Insomma, il gigante petrolifero USA all’inizio degli anni ’80 era perfettamente cosciente che se l’umanità non avesse voluto sperimentare gli effetti del climate change durante il XXI secolo, la maggioranza delle riserve di fonti fossili del mondo avrebbero dovuto rimanere sottoterra, dove la natura e l’azione del tempo le aveva confinate. Il fatto che Exxon conoscesse con questo grado di precisione gli effetti dell’azione antropica sul clima è quantomeno curioso, specie pensando a come poi la stessa multinazionale americana scelse di non cambiare (o se non altro adattare) di conseguenza il suo modello di business. Al contrario, come noto scelse di investire pesantemente in campagne di disinformazione che promuovessero il negazionismo climatico, confondendo le opinioni pubbliche e delegittimando talvolta gli scienziati che allora predicavano nel deserto.

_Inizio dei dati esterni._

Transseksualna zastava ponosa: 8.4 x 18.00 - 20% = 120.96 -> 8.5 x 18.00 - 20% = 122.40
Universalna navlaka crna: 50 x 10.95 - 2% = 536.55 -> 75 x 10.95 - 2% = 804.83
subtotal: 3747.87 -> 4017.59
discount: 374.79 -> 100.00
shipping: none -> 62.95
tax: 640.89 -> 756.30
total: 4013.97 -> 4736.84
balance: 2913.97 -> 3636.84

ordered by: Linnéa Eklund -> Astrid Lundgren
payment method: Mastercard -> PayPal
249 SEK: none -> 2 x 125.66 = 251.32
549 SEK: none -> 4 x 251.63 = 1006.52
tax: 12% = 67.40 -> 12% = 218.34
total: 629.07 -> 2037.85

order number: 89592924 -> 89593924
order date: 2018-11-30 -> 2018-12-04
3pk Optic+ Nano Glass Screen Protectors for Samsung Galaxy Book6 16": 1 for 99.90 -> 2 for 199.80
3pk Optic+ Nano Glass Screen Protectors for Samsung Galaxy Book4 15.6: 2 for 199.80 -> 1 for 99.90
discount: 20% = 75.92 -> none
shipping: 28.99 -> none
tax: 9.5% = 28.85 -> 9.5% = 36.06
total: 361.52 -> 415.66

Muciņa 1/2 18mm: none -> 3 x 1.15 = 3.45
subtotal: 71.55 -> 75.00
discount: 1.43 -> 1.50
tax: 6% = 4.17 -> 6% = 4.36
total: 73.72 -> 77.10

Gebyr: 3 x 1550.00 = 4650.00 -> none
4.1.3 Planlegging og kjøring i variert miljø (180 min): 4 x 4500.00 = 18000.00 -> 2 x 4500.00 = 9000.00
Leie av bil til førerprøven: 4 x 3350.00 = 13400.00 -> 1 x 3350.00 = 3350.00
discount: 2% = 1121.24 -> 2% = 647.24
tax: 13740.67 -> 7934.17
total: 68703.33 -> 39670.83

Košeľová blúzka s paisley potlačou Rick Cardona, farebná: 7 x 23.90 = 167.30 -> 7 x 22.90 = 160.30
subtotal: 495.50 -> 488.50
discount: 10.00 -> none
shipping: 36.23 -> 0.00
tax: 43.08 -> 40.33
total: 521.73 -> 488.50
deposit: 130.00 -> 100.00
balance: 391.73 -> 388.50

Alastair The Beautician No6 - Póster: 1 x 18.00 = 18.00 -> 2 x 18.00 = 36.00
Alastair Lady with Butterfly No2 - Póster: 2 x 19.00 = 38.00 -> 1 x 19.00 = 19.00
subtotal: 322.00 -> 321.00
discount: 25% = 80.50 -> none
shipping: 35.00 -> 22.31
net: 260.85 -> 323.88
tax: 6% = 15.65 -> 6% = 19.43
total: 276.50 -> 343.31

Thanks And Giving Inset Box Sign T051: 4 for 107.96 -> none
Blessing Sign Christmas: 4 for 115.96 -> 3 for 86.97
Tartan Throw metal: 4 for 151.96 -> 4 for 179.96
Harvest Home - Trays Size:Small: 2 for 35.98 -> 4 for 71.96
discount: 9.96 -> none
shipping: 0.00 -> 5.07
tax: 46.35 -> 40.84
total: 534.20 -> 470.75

Il mondo sta già attualmente sperimentando gli impatti del cambiamento climatico. La concentrazione di CO2 atmosferica cresce al ritmo di 3-4 ppm ogni anno. Ciò significa che nel giro di un decennio raggiungeremo le circa 450 ppm, che secondo lInternational Panel on Climate Change (IPCC) corrispondono ad un innalzamento della temperatura media globale di 2 °C rispetto ai livelli preindustriali. Per invertire questa tendenza si dovrebbero ridurre le emissioni globali di gas serra del 5-10% ogni anno, da ora. Non pare difficile immaginare chi al momento non abbia alcun interesse a farlo.

 

Figura-2: l’ultima rilevazione disponibile della concentrazione di CO2 atmosferica, stazione di Mauna Loa. Credits: Scripps Institution of Oceanogrphy.
Figura-2: l’ultima rilevazione disponibile della concentrazione di CO2 atmosferica, stazione di Mauna Loa. Credits: Scripps Institution of Oceanogrphy.